▶ **Task goal**: Without including any pictures, reproduce all the lines below word for word.

--- START ---

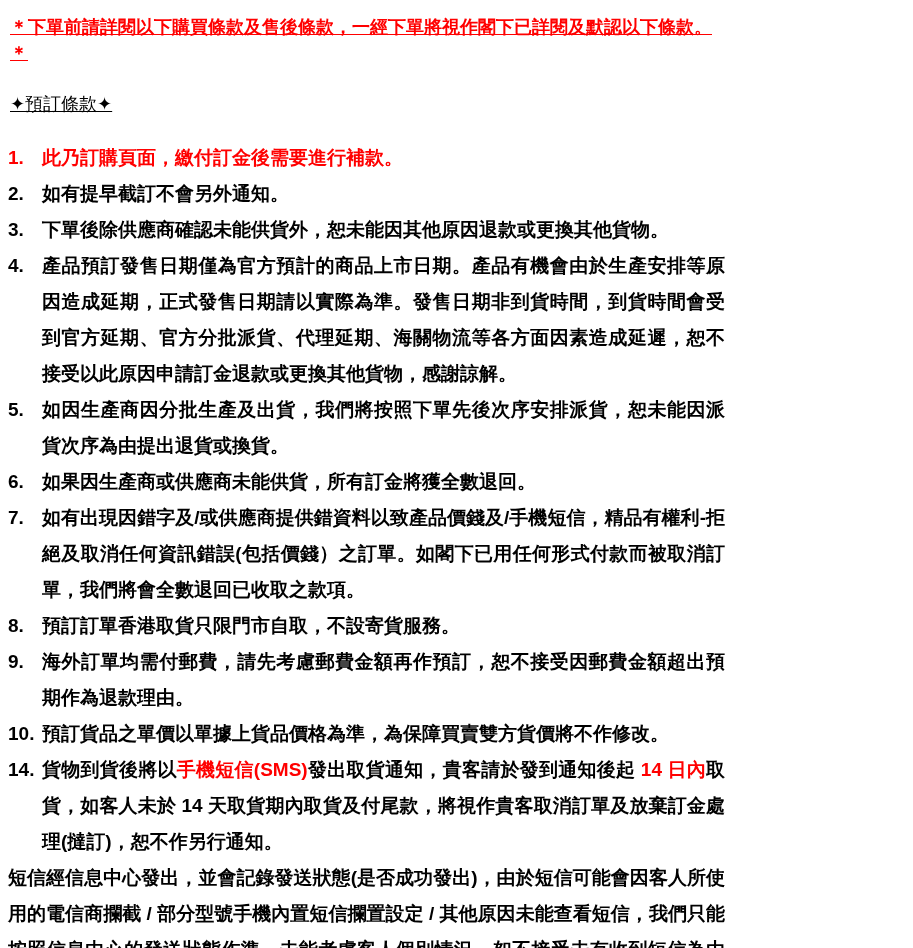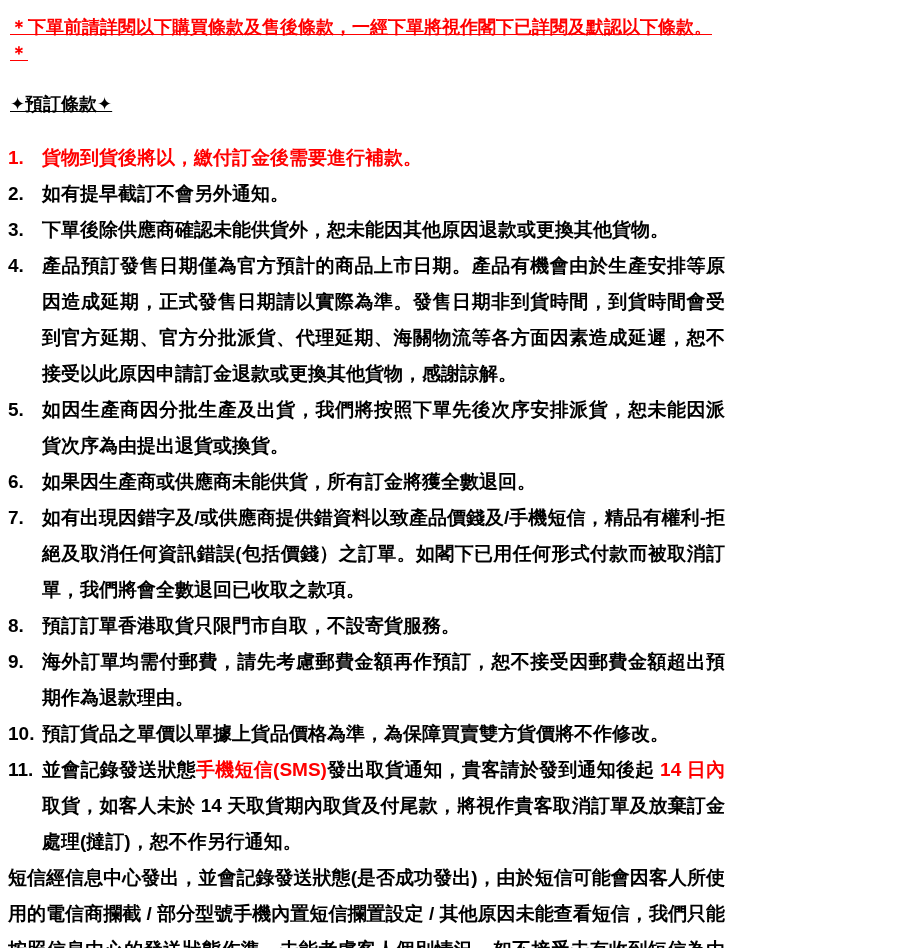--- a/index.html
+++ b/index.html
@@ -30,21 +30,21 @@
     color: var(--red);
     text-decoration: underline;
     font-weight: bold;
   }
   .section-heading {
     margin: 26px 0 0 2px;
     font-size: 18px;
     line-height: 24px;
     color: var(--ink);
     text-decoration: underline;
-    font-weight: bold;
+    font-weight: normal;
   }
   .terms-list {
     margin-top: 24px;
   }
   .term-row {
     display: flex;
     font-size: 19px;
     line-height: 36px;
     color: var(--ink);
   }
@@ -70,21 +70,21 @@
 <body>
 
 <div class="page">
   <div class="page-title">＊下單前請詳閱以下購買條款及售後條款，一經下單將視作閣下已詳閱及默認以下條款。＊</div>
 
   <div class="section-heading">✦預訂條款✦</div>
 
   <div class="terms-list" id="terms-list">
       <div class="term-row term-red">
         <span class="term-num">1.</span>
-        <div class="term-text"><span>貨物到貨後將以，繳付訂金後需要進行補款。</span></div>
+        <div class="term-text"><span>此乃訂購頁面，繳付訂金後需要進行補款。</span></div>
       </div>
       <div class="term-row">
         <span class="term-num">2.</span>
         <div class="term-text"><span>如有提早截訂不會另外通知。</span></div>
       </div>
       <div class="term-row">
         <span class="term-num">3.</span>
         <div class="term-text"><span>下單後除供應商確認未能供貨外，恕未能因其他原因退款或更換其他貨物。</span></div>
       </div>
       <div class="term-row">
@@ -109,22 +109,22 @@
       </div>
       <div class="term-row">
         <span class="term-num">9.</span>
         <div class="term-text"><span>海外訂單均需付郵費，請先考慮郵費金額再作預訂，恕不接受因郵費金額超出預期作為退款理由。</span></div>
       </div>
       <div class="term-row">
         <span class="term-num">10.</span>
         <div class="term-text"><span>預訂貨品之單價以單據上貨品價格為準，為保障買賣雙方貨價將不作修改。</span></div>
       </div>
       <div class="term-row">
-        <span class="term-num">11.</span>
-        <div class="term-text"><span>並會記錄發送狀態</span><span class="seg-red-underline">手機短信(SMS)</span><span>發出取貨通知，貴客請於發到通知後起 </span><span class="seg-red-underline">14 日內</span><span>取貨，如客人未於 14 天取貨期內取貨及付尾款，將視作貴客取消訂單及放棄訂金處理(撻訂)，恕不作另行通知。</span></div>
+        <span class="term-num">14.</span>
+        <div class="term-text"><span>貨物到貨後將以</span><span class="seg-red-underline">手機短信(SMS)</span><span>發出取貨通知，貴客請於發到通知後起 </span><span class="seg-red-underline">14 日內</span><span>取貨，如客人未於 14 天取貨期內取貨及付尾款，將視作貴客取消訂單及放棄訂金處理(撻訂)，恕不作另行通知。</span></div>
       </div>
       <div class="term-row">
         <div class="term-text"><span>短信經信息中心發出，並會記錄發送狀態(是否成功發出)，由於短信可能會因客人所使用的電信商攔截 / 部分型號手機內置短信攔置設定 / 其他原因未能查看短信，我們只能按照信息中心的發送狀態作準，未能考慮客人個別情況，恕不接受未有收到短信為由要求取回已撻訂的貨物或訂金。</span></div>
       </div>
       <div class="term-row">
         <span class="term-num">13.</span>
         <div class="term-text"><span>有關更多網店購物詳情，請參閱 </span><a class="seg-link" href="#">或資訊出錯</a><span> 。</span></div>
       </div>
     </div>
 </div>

--- END ---

▶ **Answer to this task**:
--- a/index.html
+++ b/index.html
@@ -30,21 +30,21 @@
     color: var(--red);
     text-decoration: underline;
     font-weight: bold;
   }
   .section-heading {
     margin: 26px 0 0 2px;
     font-size: 18px;
     line-height: 24px;
     color: var(--ink);
     text-decoration: underline;
-    font-weight: bold;
+    font-weight: normal;
   }
   .terms-list {
     margin-top: 24px;
   }
   .term-row {
     display: flex;
     font-size: 19px;
     line-height: 36px;
     color: var(--ink);
   }
@@ -70,21 +70,21 @@
 <body>
 
 <div class="page">
   <div class="page-title">＊下單前請詳閱以下購買條款及售後條款，一經下單將視作閣下已詳閱及默認以下條款。＊</div>
 
   <div class="section-heading">✦預訂條款✦</div>
 
   <div class="terms-list" id="terms-list">
       <div class="term-row term-red">
         <span class="term-num">1.</span>
-        <div class="term-text"><span>貨物到貨後將以，繳付訂金後需要進行補款。</span></div>
+        <div class="term-text"><span>此乃訂購頁面，繳付訂金後需要進行補款。</span></div>
       </div>
       <div class="term-row">
         <span class="term-num">2.</span>
         <div class="term-text"><span>如有提早截訂不會另外通知。</span></div>
       </div>
       <div class="term-row">
         <span class="term-num">3.</span>
         <div class="term-text"><span>下單後除供應商確認未能供貨外，恕未能因其他原因退款或更換其他貨物。</span></div>
       </div>
       <div class="term-row">
@@ -109,22 +109,22 @@
       </div>
       <div class="term-row">
         <span class="term-num">9.</span>
         <div class="term-text"><span>海外訂單均需付郵費，請先考慮郵費金額再作預訂，恕不接受因郵費金額超出預期作為退款理由。</span></div>
       </div>
       <div class="term-row">
         <span class="term-num">10.</span>
         <div class="term-text"><span>預訂貨品之單價以單據上貨品價格為準，為保障買賣雙方貨價將不作修改。</span></div>
       </div>
       <div class="term-row">
-        <span class="term-num">11.</span>
-        <div class="term-text"><span>並會記錄發送狀態</span><span class="seg-red-underline">手機短信(SMS)</span><span>發出取貨通知，貴客請於發到通知後起 </span><span class="seg-red-underline">14 日內</span><span>取貨，如客人未於 14 天取貨期內取貨及付尾款，將視作貴客取消訂單及放棄訂金處理(撻訂)，恕不作另行通知。</span></div>
+        <span class="term-num">14.</span>
+        <div class="term-text"><span>貨物到貨後將以</span><span class="seg-red-underline">手機短信(SMS)</span><span>發出取貨通知，貴客請於發到通知後起 </span><span class="seg-red-underline">14 日內</span><span>取貨，如客人未於 14 天取貨期內取貨及付尾款，將視作貴客取消訂單及放棄訂金處理(撻訂)，恕不作另行通知。</span></div>
       </div>
       <div class="term-row">
         <div class="term-text"><span>短信經信息中心發出，並會記錄發送狀態(是否成功發出)，由於短信可能會因客人所使用的電信商攔截 / 部分型號手機內置短信攔置設定 / 其他原因未能查看短信，我們只能按照信息中心的發送狀態作準，未能考慮客人個別情況，恕不接受未有收到短信為由要求取回已撻訂的貨物或訂金。</span></div>
       </div>
       <div class="term-row">
         <span class="term-num">13.</span>
         <div class="term-text"><span>有關更多網店購物詳情，請參閱 </span><a class="seg-link" href="#">或資訊出錯</a><span> 。</span></div>
       </div>
     </div>
 </div>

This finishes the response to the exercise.